As the fight over financial reform gets serious in Congress, the atmosphere is thick with intriguing political theater, posturing, and competing proposals of mind-numbing complexity.
But the stakes for consumers and taxpayers have never been higher.
Will the bankers who won deregulation and then went on a risky spree that sank the economy now successfully torpedo efforts to bring back robust and reasonable regulation?
Will the same politicians who oversaw that irresponsible deregulation and did nothing to stem the growth of a toxic economic bubble be reborn as crusaders for financial reform? Will our president, who won election on a promise to throw the money-changers out of the halls of government, find the muscle to break the stranglehold the financial giants have on the political process?
Both legislators driving the legislative agenda, Sen. Chris Dodd, D-Conn. And Rep Barney Frank, D-Mass., are suspect as champions of real financial reform, being on the receiving end of millions of dollars of contributions from the industry they’re now vowing to clamp down on.
We’ll get some answers this week as the House Financial Services Committee starts to debate Frank’s proposal, which has the approval of the Obama administration.
The debate was supposed to start earlier this month, but the Congressional Black Caucus put a halt to it, demanding that Obama and the Democrats do more on unemployment before the group would support financial reform. Frank then included in his plan a provision to spend a small percentage ($3 billion) of the $700 billion Troubled Asset Relief Plan (a.k.a. the bailout) to help unemployed homeowners stay in their homes.
Advocates of stronger financial reform, including congressional bailout monitor Elizabeth Warren and consumer groups, such as Americans For Financial Reform, have backed Dodd’s plan, which is viewed as a more ambitious restructuring of the financial regulatory system, and is opposed by the Obama administration. Dodd’s plan would also reduce the role of the Federal Reserve. While both bills contain versions of the Consumer Financial Protection Agency backed by Obama, Frank’s bill exempts small banks from its oversight. Here’s an overview of the differences between the two plans.
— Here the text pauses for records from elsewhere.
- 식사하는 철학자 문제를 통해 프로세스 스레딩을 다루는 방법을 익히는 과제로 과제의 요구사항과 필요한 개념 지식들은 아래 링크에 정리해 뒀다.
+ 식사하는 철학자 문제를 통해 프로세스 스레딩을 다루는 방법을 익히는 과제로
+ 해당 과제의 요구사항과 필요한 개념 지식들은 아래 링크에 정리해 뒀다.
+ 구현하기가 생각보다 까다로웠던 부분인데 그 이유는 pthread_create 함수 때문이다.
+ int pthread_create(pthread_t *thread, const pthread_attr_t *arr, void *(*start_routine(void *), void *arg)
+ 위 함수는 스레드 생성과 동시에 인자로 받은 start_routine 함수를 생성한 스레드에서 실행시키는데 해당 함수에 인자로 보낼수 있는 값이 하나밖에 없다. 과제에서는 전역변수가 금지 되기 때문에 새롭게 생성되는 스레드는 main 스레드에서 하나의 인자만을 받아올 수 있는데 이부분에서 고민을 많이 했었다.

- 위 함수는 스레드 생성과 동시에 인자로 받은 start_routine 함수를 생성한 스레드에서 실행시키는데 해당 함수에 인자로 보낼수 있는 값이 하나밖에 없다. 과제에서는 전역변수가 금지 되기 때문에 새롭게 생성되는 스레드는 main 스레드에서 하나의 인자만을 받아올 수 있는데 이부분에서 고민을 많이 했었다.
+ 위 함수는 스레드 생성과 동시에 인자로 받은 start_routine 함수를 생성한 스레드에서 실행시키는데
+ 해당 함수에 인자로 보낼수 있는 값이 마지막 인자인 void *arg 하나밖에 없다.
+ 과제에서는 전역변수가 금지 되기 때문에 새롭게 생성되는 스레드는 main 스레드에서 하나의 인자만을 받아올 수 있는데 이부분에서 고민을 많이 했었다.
Though Dodd has been a friend of the financial industry in the past and reaped the benefits of that friendship, he’s facing a tough reelection bid and appears to be trying to remake his image into a tough reformer.
Frank’s legislation has gone through the committee process so there have been many amendments attached to it, some that weaken it; some that strengthen it. The fiddling will continue as the committee continues to consider it, with votes on various amendments scheduled to begin Wednesday.
Dodd’s bill hasn’t been heard in Senate committees yet, but he has already indicated he would compromise on its provisions.
Consumer groups have launched a worthy effort to fight to keep Dodd’s bill strong, a formidable task in the face of the financial industry’s lobby might and knowledge of how to wrangle legislative fine print to its advantage.
The task is also made more difficult because the person who should be leading the charge for real reform, President Obama, has shown so far that he is only interested in something that he can call reform as long as it doesn’t stir opposition from the financial industry. That won’t be much reform.
Both Dodd and Frank left out one of the most important reforms needed. That’s the reinstatement of the Depression-era Glass-Steagall reform law, which kept the riskier aspects of the investment banking business separate from regular banking, creating a firewall to protect the economy against speculative bubbles. That law was repealed with the Clinton Administration’s assistance 10 years ago as a part of a deregulatory frenzy that spurred the frenzy that led to the current debacle.
But all is not lost. Five Democratic members of the House of Representatives have attached an amendment to Frank’s bill to implement a contemporary form of Glass-Steagall.
So by all means let’s fight to keep Dodd’s bill strong and make sure he lives up to his election-year populism. But let’s also let Barney Frank, the House of Representatives and Obama know that we don’t just want compromises, we want real fundamental reform that puts consumers and taxpayers first, in the form of updated Glass-Stegall protections.